La idea era tan repugnante que su estómago se revolvió. No podía, no debía ni siquiera considerarlo. ¿Si podía mandar a cualquier persona a sufrir en su lugar, por qué mandaría a los amores de su vida? No tenía sentido alguno.

La idea de que Sofía, o incluso alguna de sus esposas, pudieran estar atrapadas en este infierno era insostenible. Abel sabía que no podría condenar a ninguna de ellas, ni siquiera al peor de sus enemigos. Era demasiado. Todo aquello estaba mal, y no podía permitirse perder la cabeza buscando respuestas en un sitio tan infernal como Golden Valley.

De todas maneras, la duda persistía. ¿Estaba Sofía realmente atrapada en Golden Valley? ¿Sería posible que su hija hubiera terminado allí, de la misma forma que él? La incertidumbre lo carcomía por dentro, pero sabía que no podía lanzarse a explorar un infierno sin saber a ciencia cierta lo que estaba buscando. Hacerlo significaría el fin de su existencia. No quería terminar como Martín, con la cabeza empalada en una trampa cazabobos.
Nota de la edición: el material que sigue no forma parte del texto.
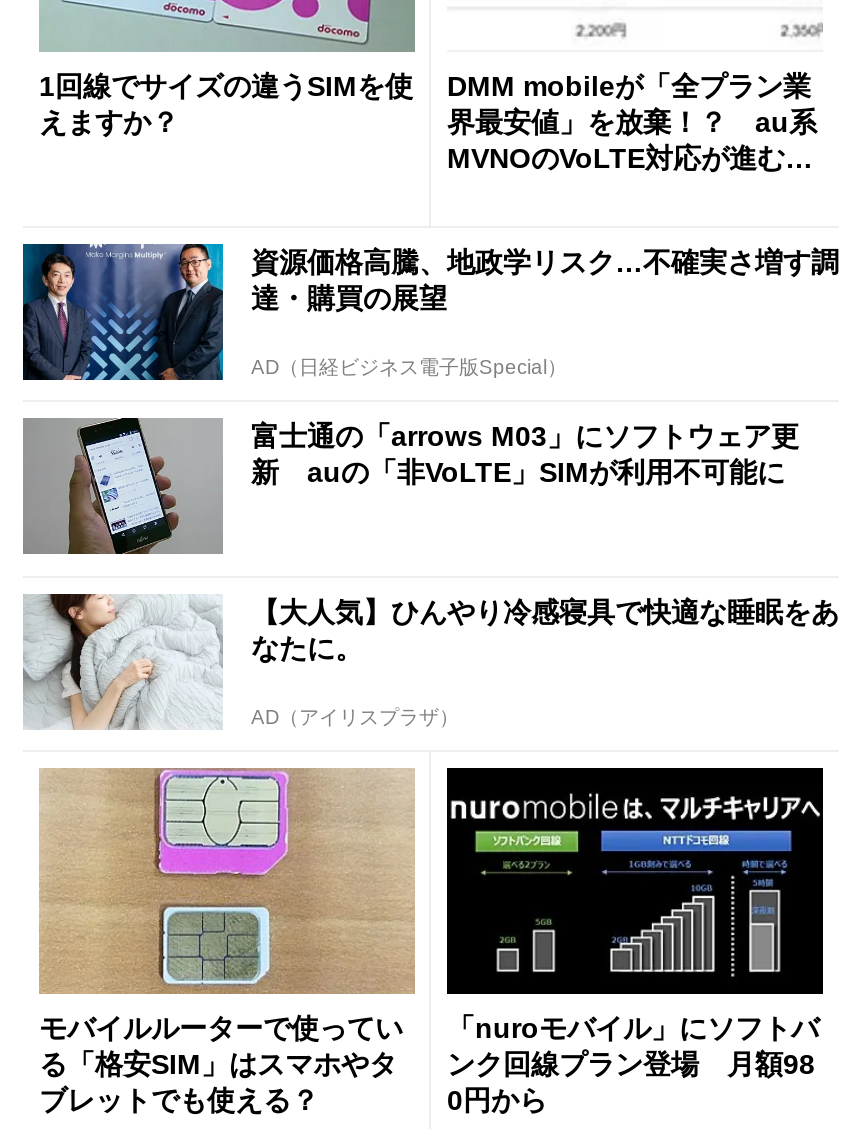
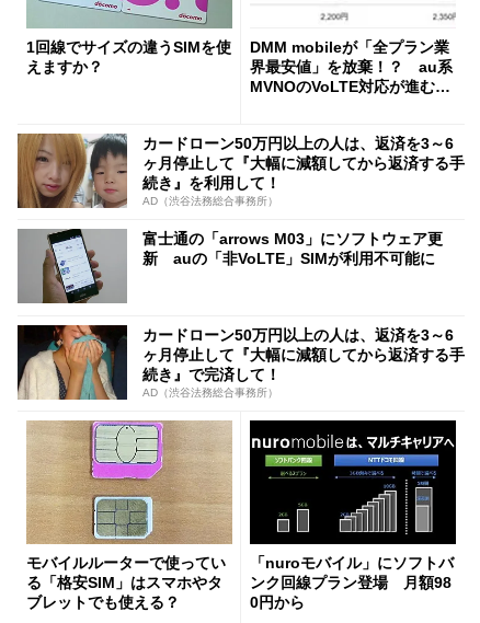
[21,242,839,382] [image] | 資源価格高騰、地政学リスク…不確実さ増す調 | 達・購買の展望 | AD（日経ビジネス電子版Special） -> [16,132,465,209] [image] | カードローン50万円以上の人は、返済を3～6 | ヶ月停止して『大幅に減額してから返済する手 | 続き』を利用して！ | AD（渋谷法務総合事務所）
[23,592,839,730] [image] | 【大人気】ひんやり冷感寝具で快適な睡眠をあ | なたに。 | AD（アイリスプラザ） -> [16,324,465,401] [image] | カードローン50万円以上の人は、返済を3～6 | ヶ月停止して『大幅に減額してから返済する手 | 続き』で完済して！ | AD（渋谷法務総合事務所）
Mientras reflexionaba sobre esto, sus ojos volvieron a posarse en el cadáver del joven, la imagen perturbadora del cuerpo empalado seguía tan real como el hedor a muerte que llenaba la habitación. No había duda de que Martín estaba muerto, y su destino era ahora una advertencia muda para Abel. Los peligros estaban en todas partes, y un solo error lo condenaría a compartir el mismo destino macabro.